## Activity
Report each line of the entries that includes "span" by copying it.
────────────────────
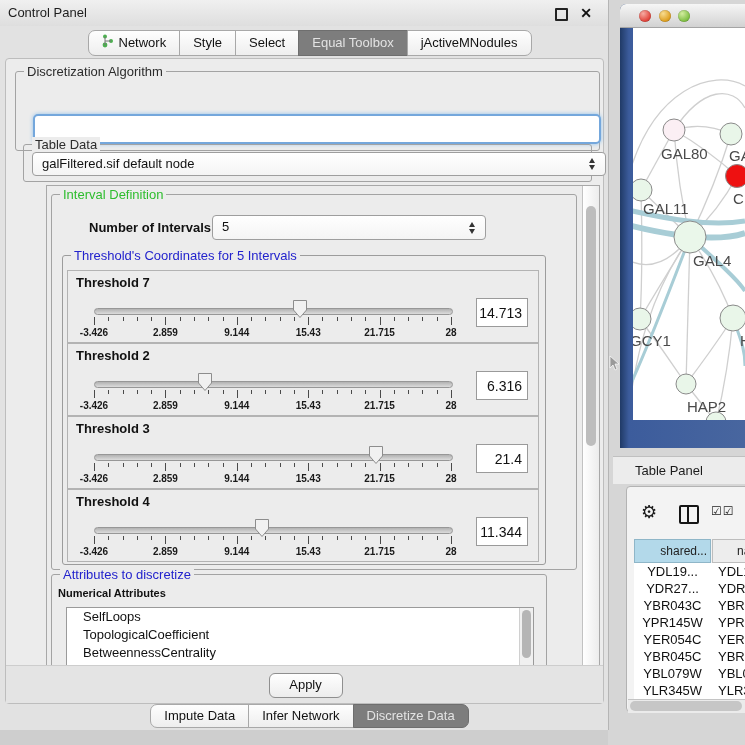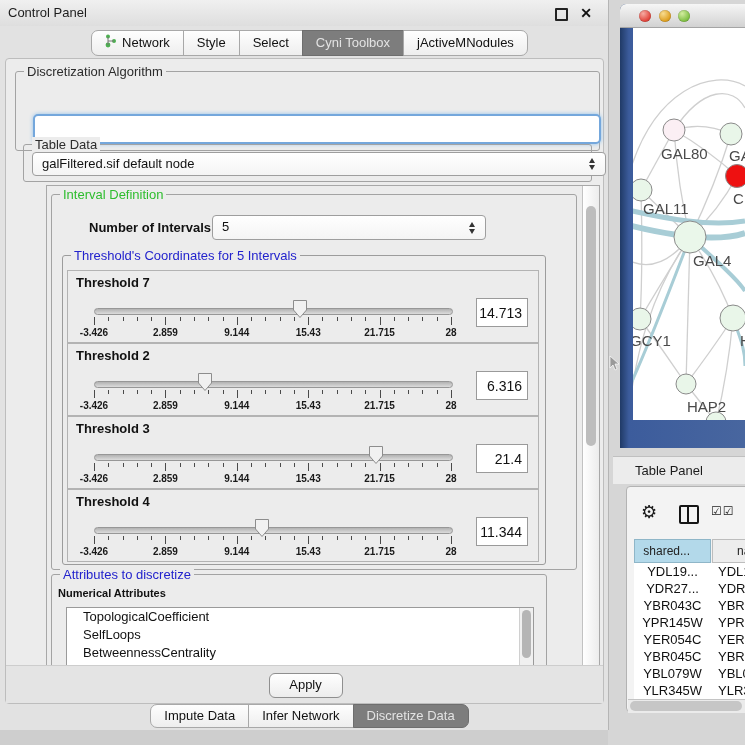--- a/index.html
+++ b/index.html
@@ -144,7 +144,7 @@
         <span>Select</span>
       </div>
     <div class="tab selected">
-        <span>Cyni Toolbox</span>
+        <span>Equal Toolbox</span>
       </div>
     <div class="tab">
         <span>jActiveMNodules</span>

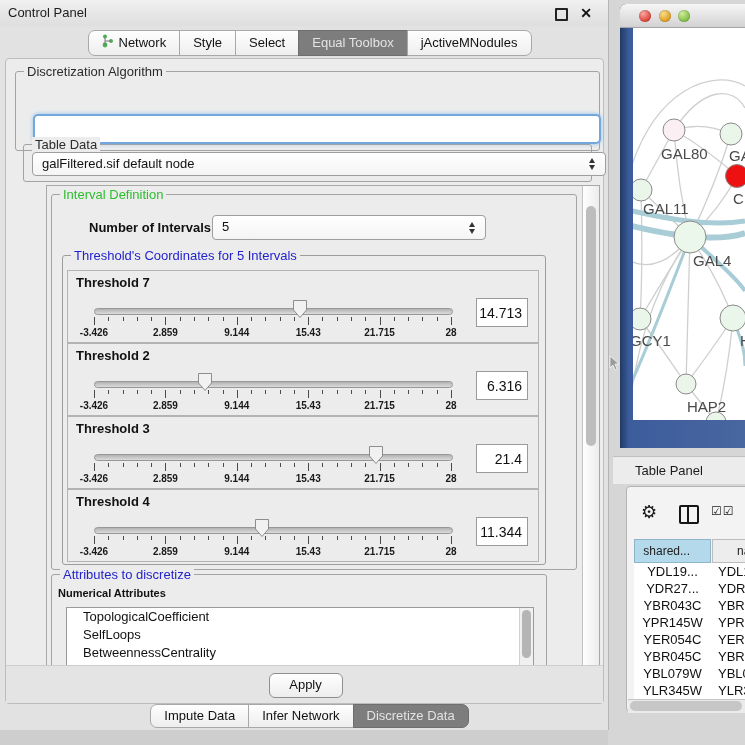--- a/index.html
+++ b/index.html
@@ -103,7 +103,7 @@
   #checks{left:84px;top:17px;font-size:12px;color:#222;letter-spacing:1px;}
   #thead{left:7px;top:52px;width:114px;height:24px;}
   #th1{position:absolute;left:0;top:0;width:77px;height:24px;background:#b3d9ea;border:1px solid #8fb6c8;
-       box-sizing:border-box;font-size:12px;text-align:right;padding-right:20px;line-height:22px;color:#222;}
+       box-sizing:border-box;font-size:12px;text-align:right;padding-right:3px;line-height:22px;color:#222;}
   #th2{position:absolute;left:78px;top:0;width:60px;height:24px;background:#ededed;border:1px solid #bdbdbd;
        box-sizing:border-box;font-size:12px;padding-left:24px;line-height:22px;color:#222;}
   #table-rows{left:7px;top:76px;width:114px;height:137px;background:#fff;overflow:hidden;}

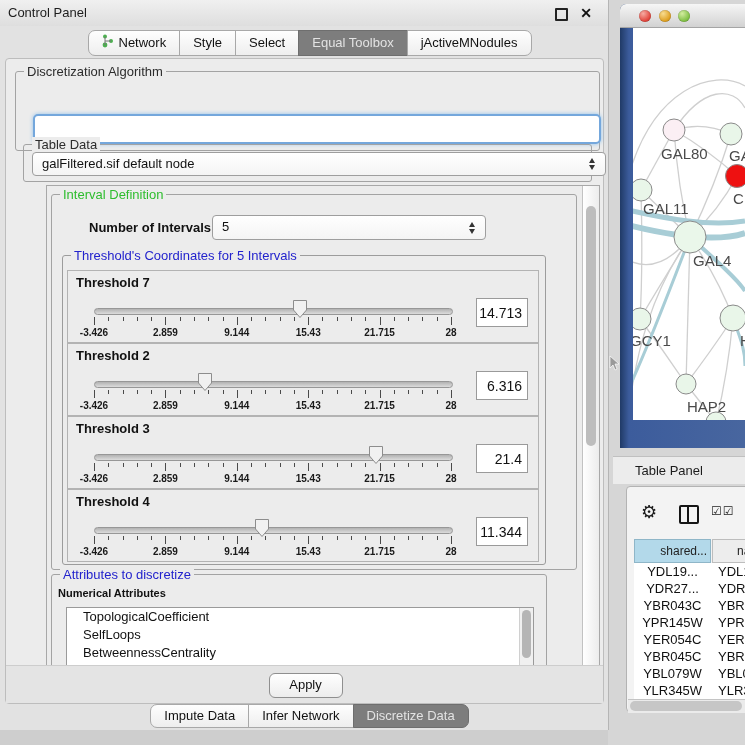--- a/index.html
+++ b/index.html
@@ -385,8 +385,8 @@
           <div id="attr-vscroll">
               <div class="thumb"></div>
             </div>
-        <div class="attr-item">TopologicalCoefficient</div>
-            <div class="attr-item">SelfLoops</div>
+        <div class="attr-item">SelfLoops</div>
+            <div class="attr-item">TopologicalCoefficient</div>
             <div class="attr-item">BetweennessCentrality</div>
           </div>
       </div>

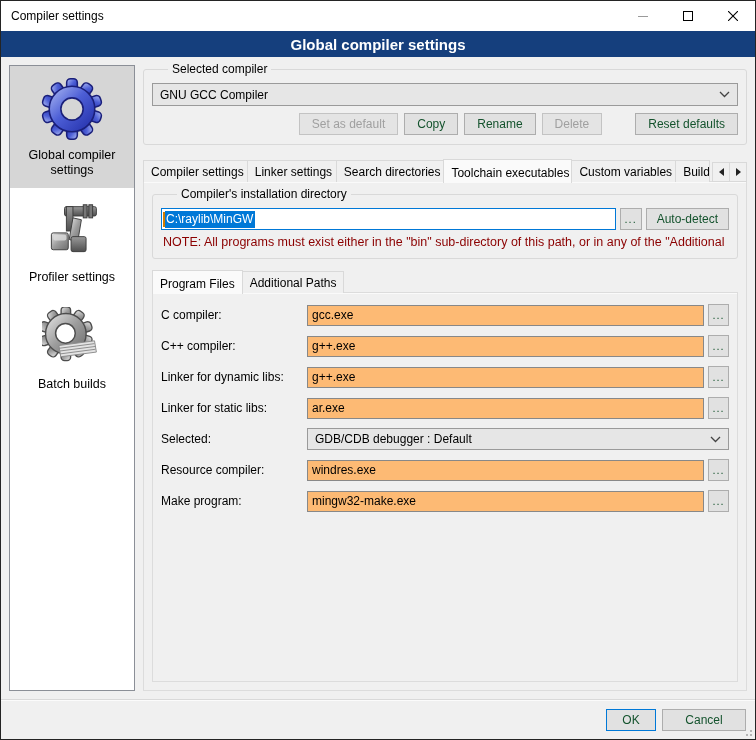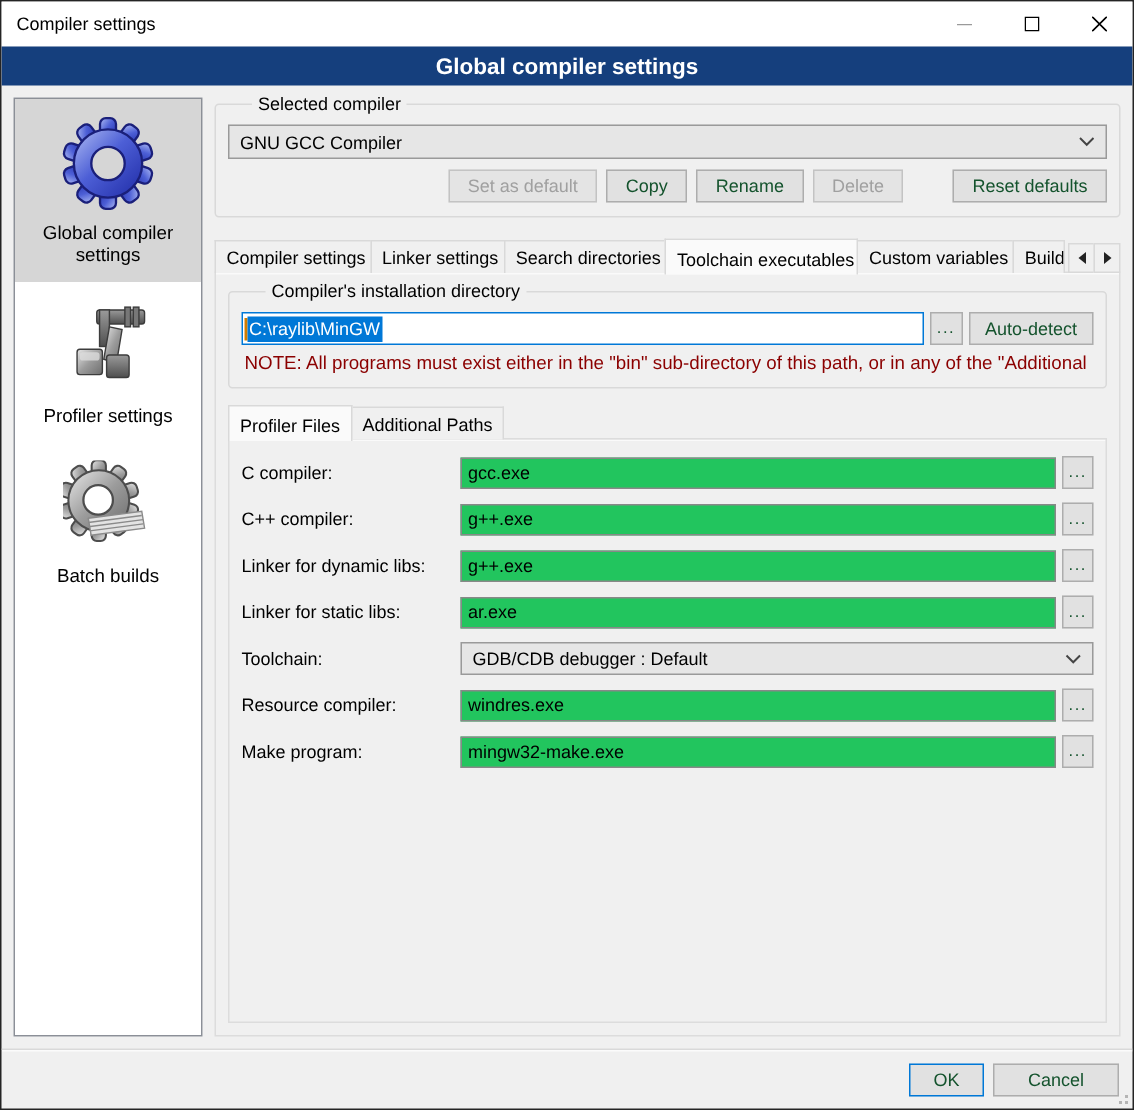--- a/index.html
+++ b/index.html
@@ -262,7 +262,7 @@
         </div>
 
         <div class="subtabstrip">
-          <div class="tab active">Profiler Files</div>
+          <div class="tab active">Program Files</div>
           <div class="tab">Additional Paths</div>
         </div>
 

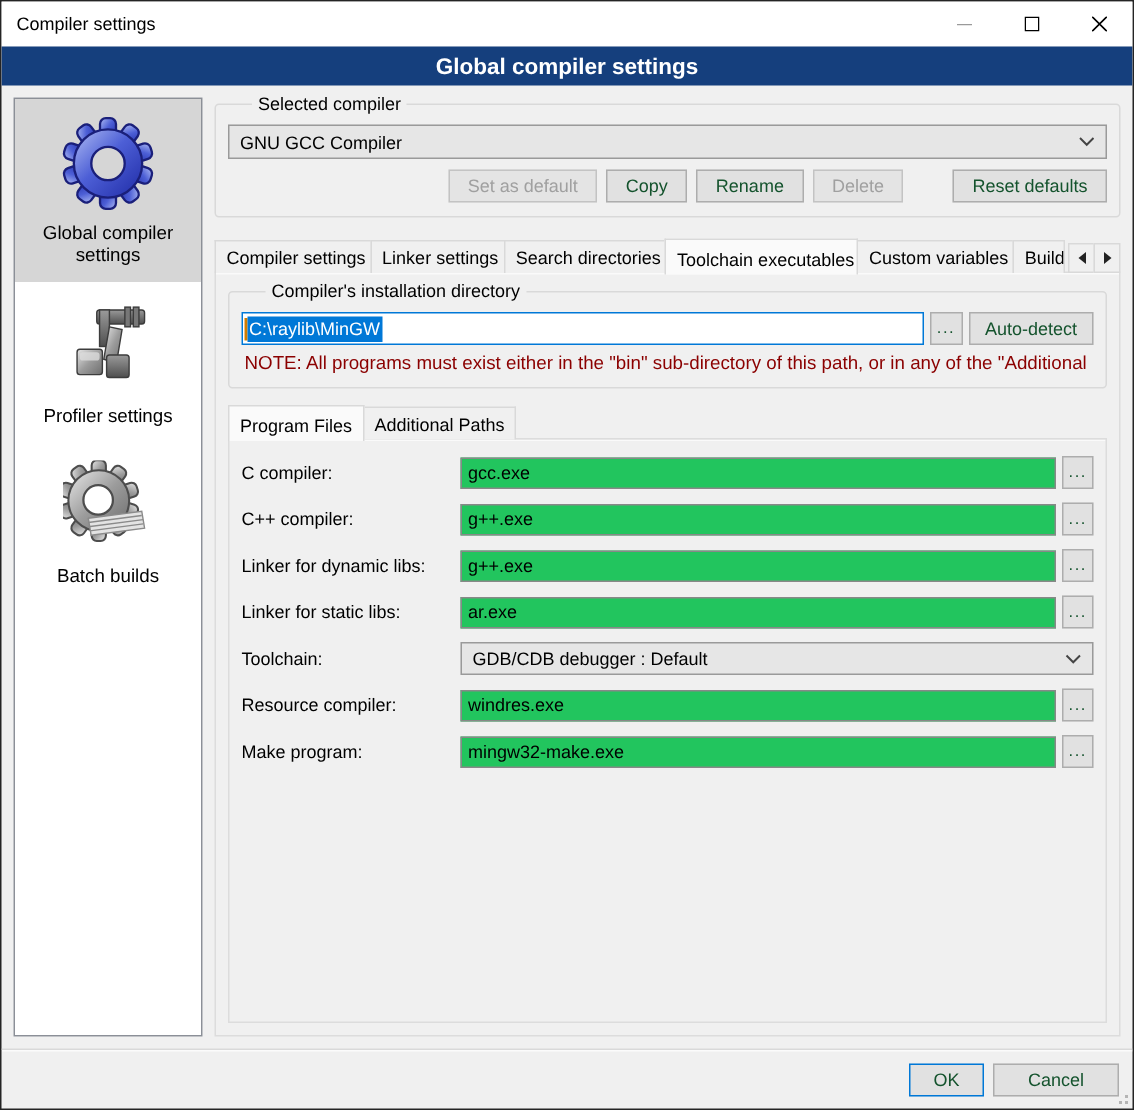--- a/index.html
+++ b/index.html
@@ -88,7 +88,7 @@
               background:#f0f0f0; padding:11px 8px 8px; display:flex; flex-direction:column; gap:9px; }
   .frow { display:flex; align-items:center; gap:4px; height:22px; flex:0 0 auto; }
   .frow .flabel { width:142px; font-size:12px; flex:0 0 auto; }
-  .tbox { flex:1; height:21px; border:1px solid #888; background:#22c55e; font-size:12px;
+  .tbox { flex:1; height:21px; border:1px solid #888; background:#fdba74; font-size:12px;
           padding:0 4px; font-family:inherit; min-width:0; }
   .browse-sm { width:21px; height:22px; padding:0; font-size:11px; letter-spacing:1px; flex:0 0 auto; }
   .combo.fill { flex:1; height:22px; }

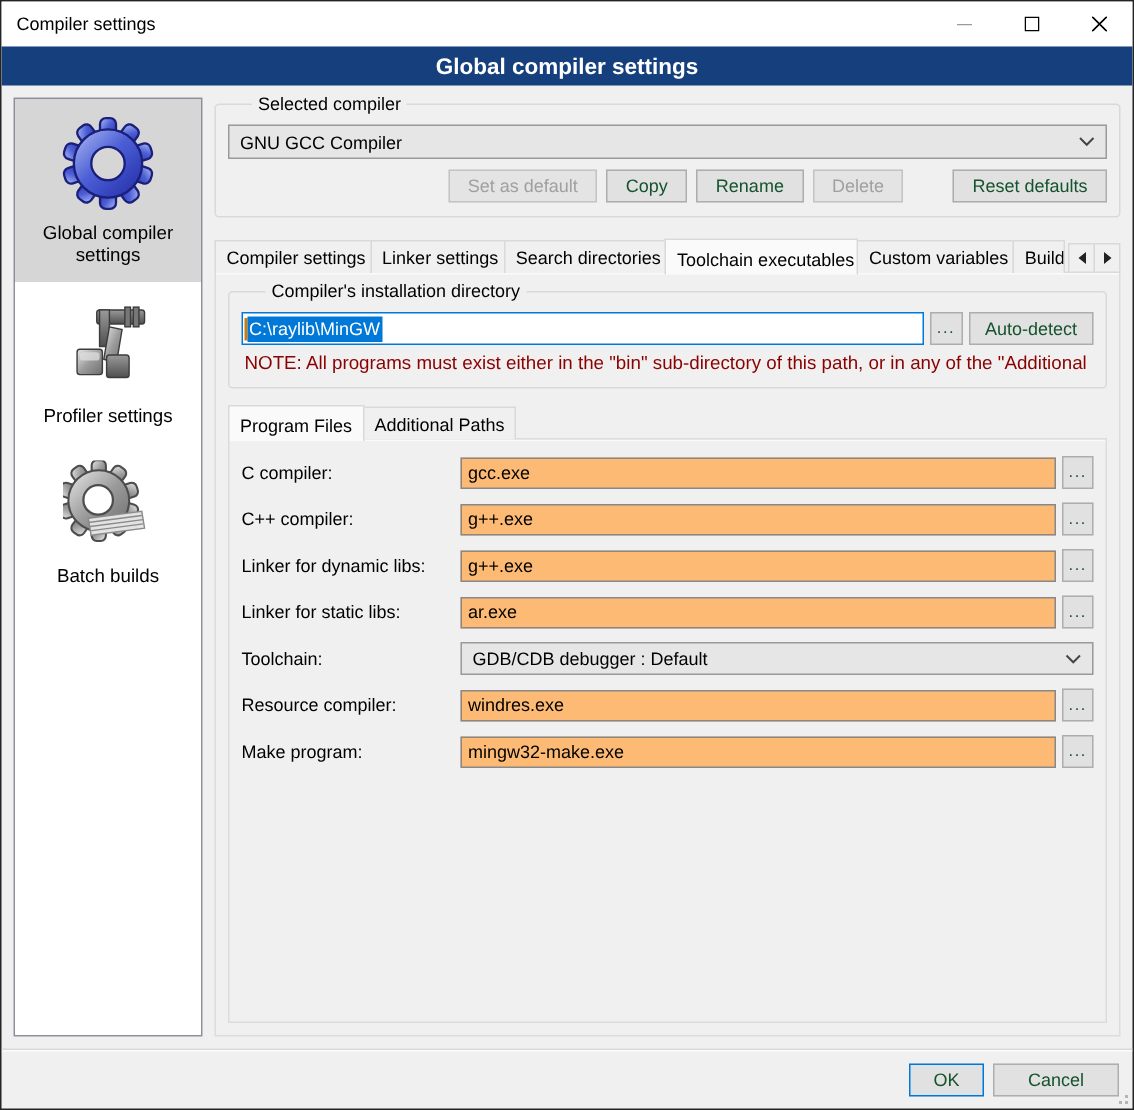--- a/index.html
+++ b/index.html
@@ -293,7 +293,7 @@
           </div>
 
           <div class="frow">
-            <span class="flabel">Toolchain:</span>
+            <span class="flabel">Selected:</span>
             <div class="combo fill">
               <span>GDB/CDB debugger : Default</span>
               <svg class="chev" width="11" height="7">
────────────────────
## Completed task
         <span>Select</span>
-        <span>Cyni Toolbox</span>
+        <span>Equal Toolbox</span>
         <span>jActiveMNodules</span>
-            <span class="flabel">Toolchain:</span>
+            <span class="flabel">Selected:</span>
               <span>GDB/CDB debugger : Default</span>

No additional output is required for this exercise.